_Material supplied_.
[Start of Attachment]

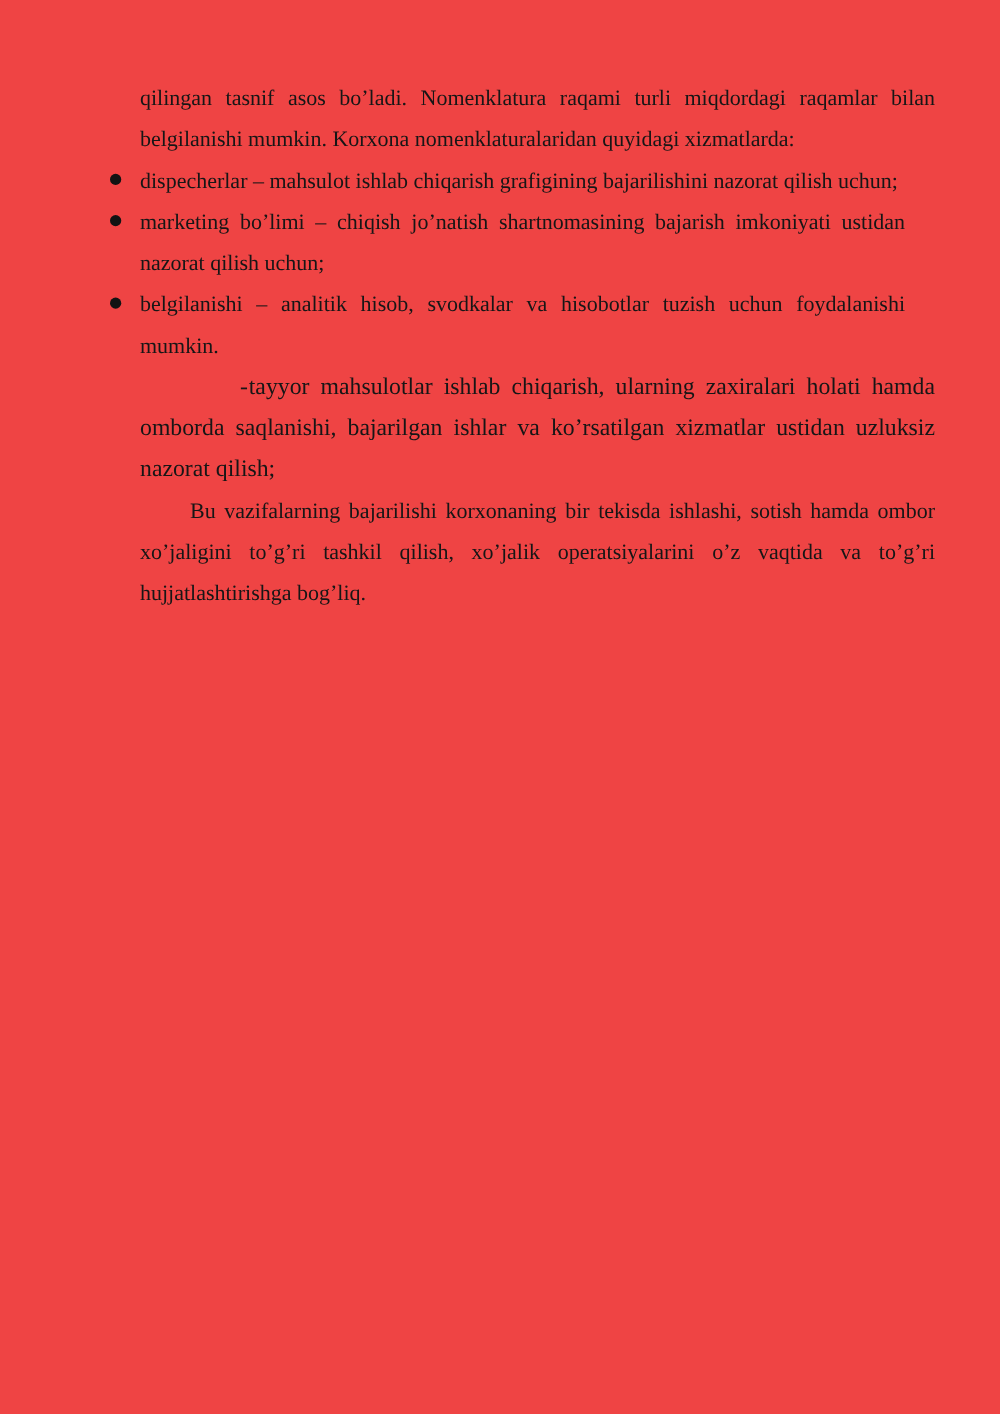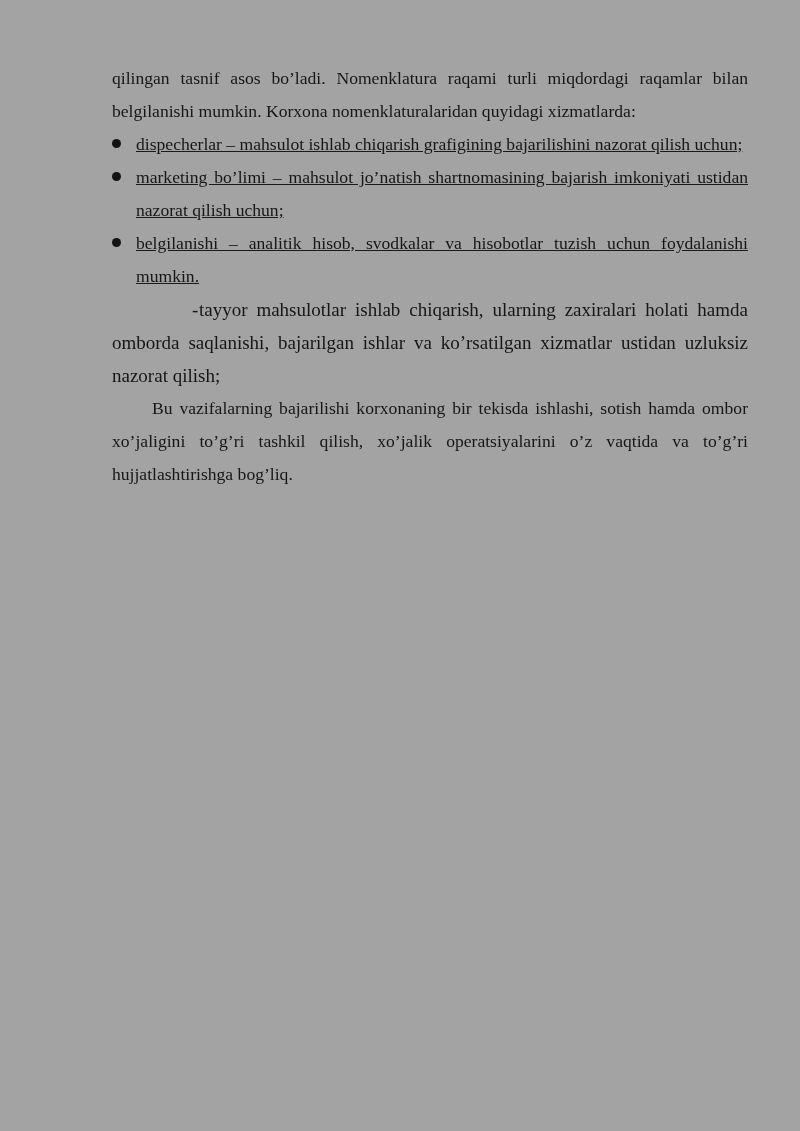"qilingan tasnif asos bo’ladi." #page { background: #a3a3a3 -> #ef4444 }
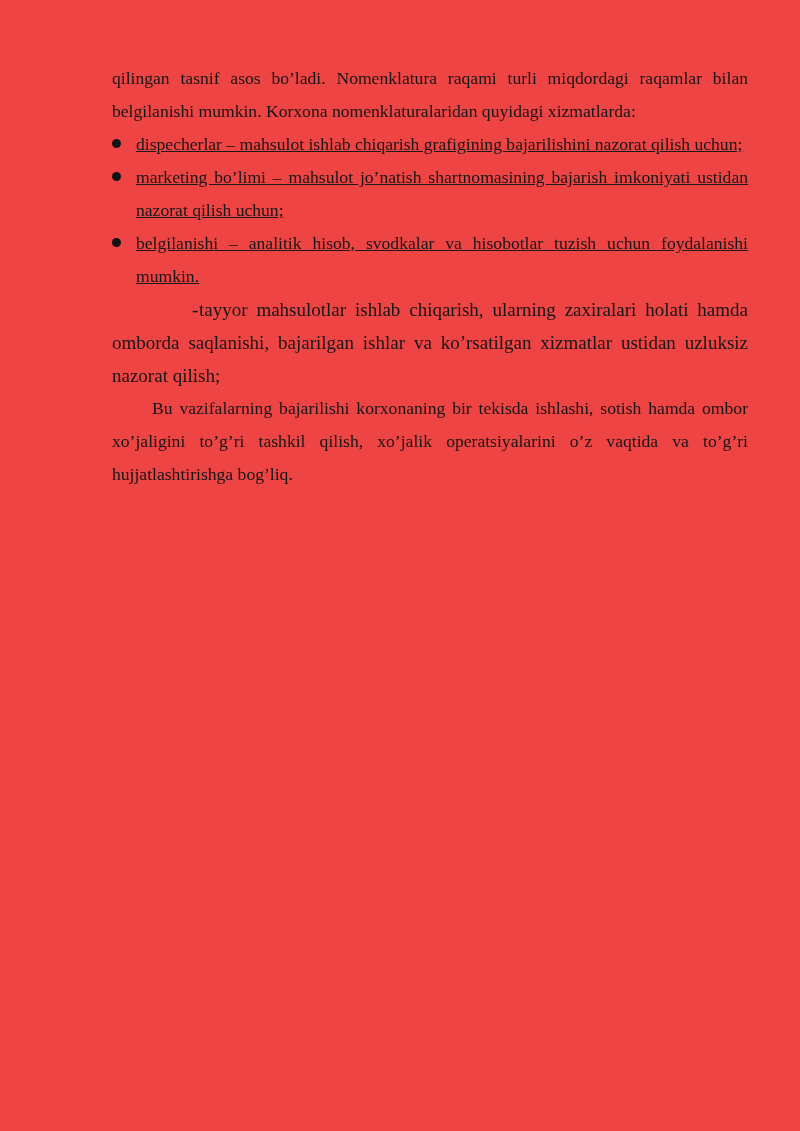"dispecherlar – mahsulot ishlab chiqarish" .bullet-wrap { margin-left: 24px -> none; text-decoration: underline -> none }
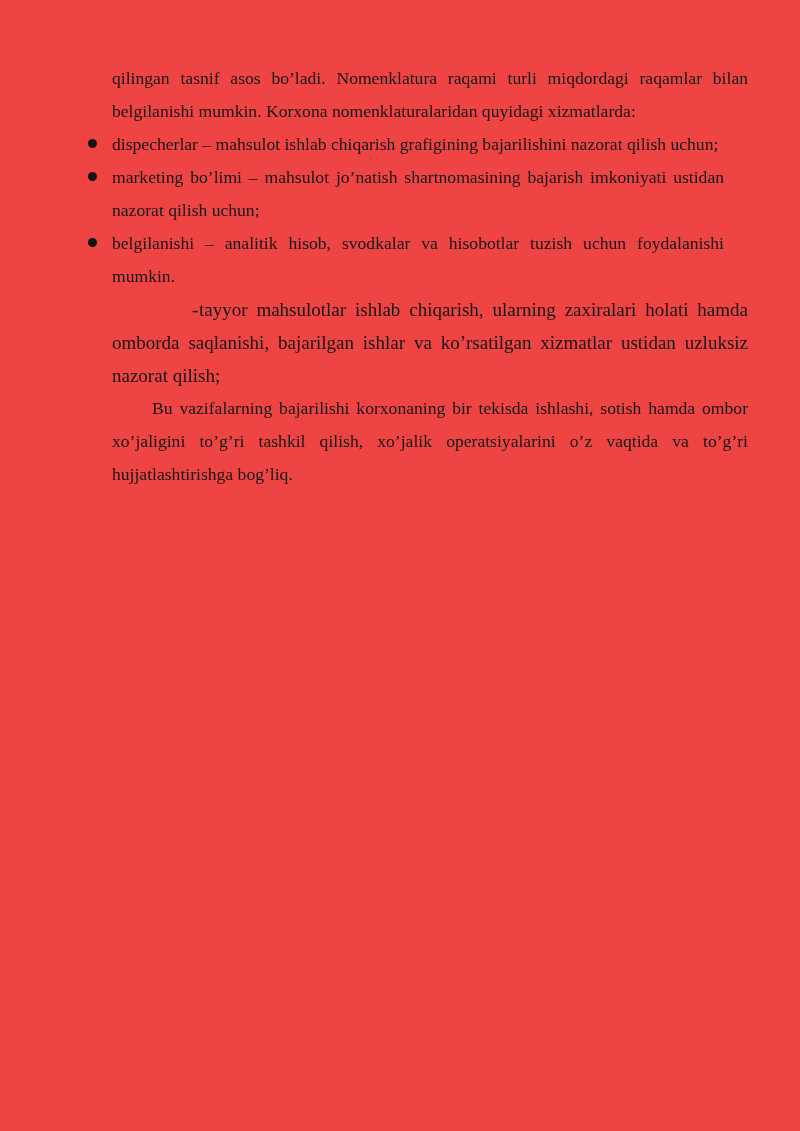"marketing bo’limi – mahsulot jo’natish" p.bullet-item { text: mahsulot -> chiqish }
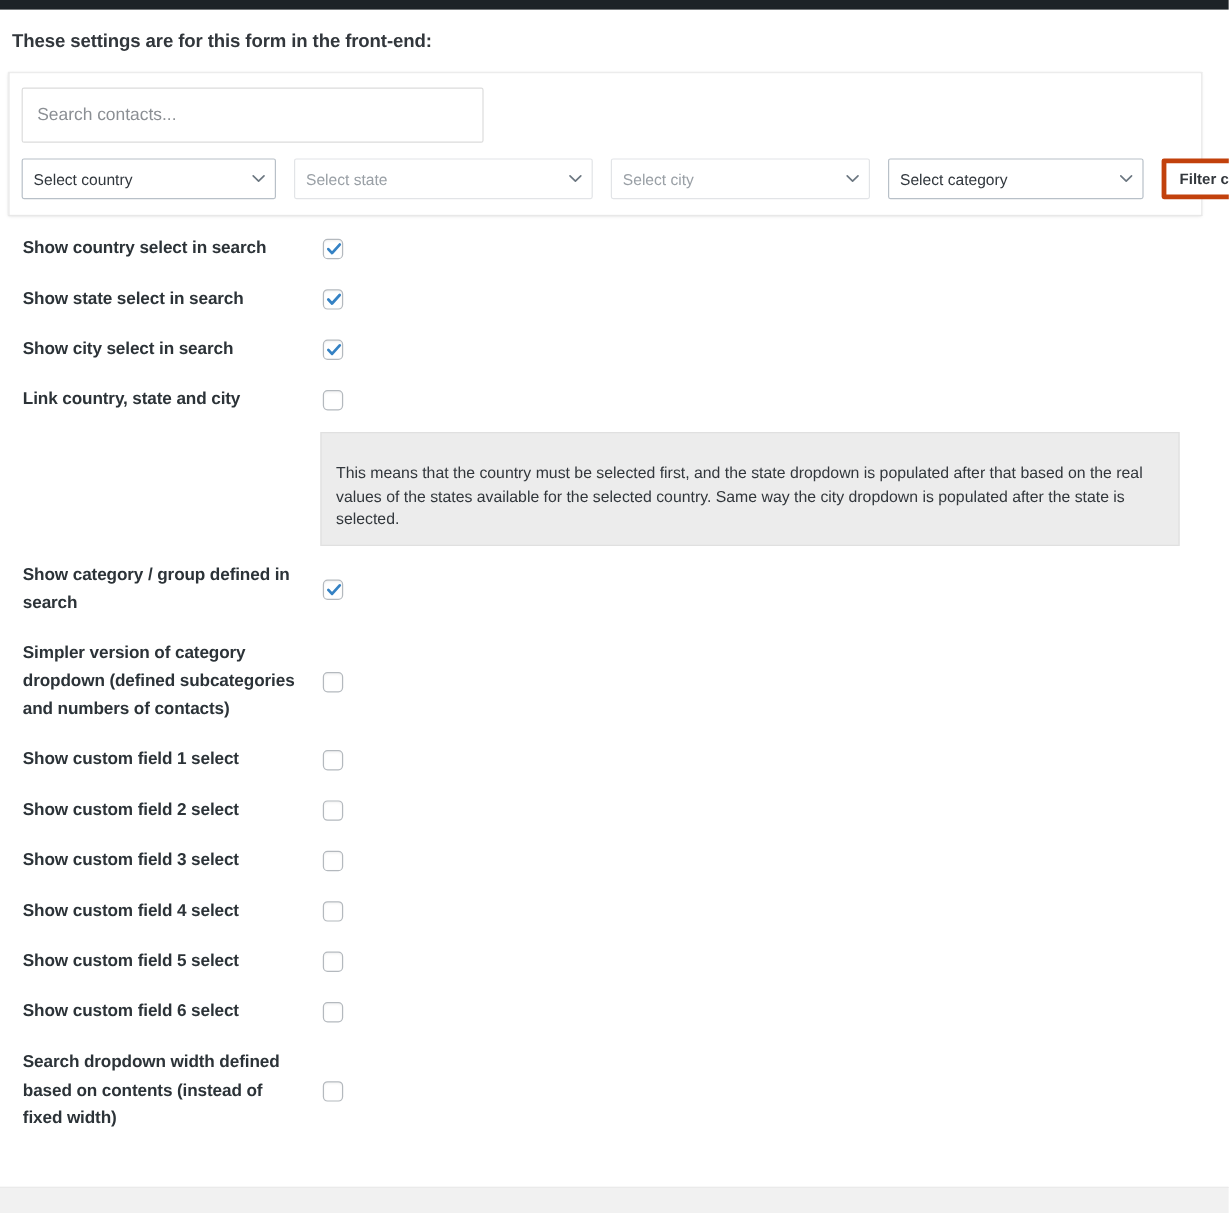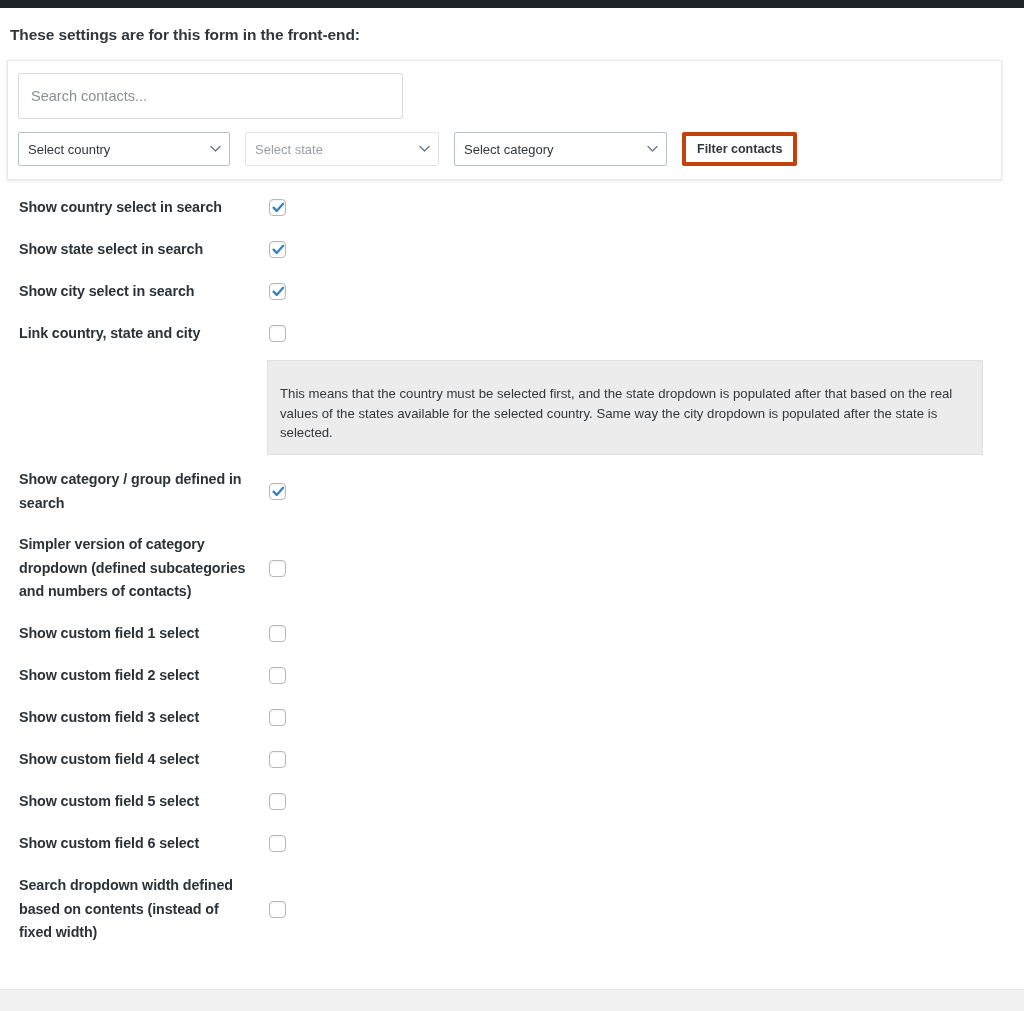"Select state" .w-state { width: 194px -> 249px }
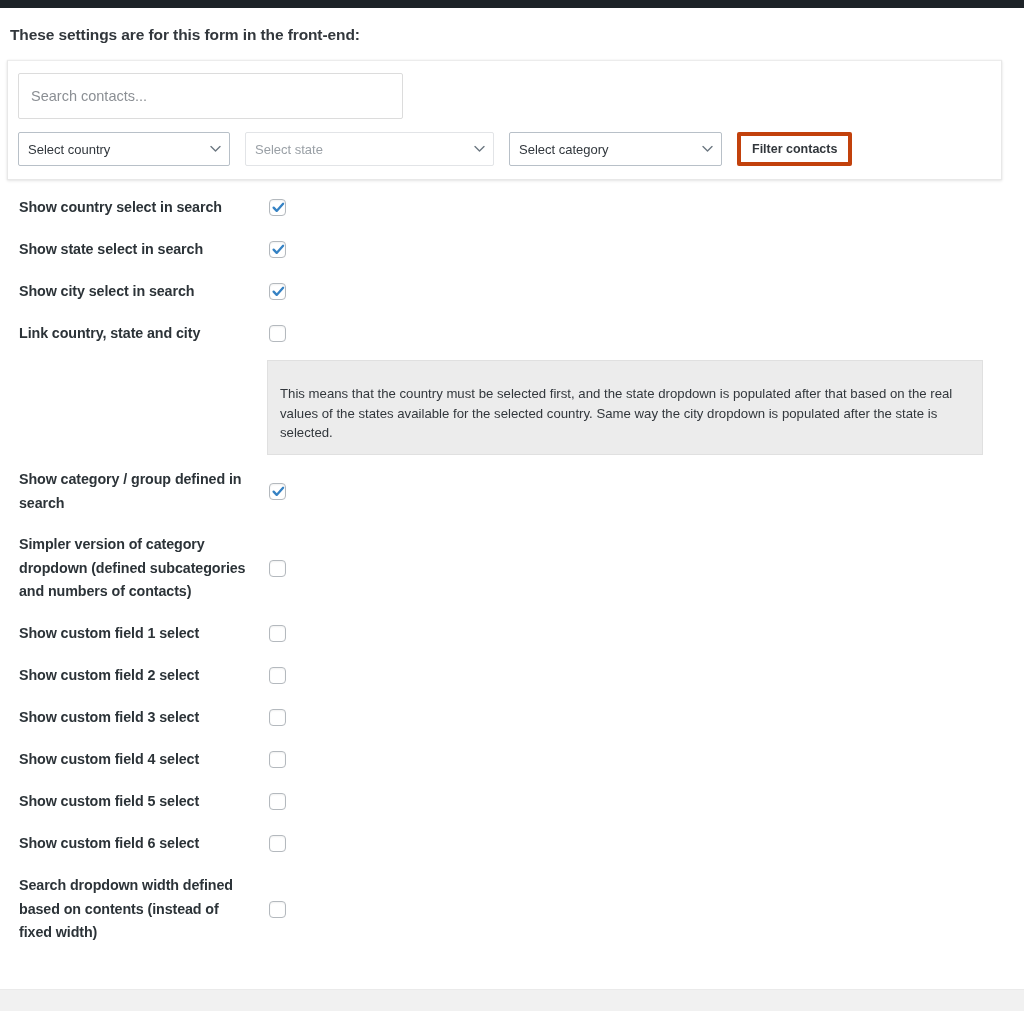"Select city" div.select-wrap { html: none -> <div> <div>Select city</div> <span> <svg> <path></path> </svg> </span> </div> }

[End of Attachment]

Each line from the one bearing "width: 194px ->" through the final line of the records is to be copied exactly, and no pictures are to be included.

_The answer_.
"Select state" .w-state { width: 194px -> 249px }
"Select city" div.select-wrap { html: none -> <div> <div>Select city</div> <span> <svg> <path></path> </svg> </span> </div> }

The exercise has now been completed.